● **Activity**: As the answer, set down the lines below from the one containing "Air Jordan 4 SE" through the one containing "СТЕЛАЖ STAHLMET 900/400/2000", exactly and inclusively, and no others.

● **Excerpted data**:
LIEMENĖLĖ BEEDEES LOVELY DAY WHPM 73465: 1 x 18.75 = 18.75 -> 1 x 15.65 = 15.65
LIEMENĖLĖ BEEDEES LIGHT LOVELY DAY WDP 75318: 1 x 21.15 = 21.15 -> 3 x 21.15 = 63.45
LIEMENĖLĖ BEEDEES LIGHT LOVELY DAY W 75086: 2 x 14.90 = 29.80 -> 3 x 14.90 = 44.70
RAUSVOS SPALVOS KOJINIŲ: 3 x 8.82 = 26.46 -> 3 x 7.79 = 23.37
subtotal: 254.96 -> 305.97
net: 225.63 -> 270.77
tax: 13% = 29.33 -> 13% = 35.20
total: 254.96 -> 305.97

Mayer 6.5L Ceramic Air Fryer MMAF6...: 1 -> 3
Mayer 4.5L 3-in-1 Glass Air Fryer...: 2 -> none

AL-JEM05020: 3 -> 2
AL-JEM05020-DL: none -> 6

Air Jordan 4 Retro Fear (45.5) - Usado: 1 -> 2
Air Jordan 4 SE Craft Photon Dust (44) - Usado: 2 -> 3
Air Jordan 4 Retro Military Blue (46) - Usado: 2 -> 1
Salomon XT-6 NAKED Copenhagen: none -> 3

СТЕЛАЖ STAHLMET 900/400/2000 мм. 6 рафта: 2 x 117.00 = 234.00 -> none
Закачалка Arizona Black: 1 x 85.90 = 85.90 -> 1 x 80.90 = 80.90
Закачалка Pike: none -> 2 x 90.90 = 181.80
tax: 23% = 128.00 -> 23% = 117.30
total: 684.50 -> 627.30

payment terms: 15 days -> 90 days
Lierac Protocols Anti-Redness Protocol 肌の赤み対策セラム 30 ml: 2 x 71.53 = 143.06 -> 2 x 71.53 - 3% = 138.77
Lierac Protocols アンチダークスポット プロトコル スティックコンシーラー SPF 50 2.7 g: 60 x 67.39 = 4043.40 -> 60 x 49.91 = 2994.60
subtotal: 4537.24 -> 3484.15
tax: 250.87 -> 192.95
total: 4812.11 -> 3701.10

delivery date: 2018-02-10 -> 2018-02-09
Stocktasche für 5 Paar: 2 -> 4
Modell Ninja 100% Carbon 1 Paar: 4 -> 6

● **Reply to the exercise**:
Air Jordan 4 SE Craft Photon Dust (44) - Usado: 2 -> 3
Air Jordan 4 Retro Military Blue (46) - Usado: 2 -> 1
Salomon XT-6 NAKED Copenhagen: none -> 3

СТЕЛАЖ STAHLMET 900/400/2000 мм. 6 рафта: 2 x 117.00 = 234.00 -> none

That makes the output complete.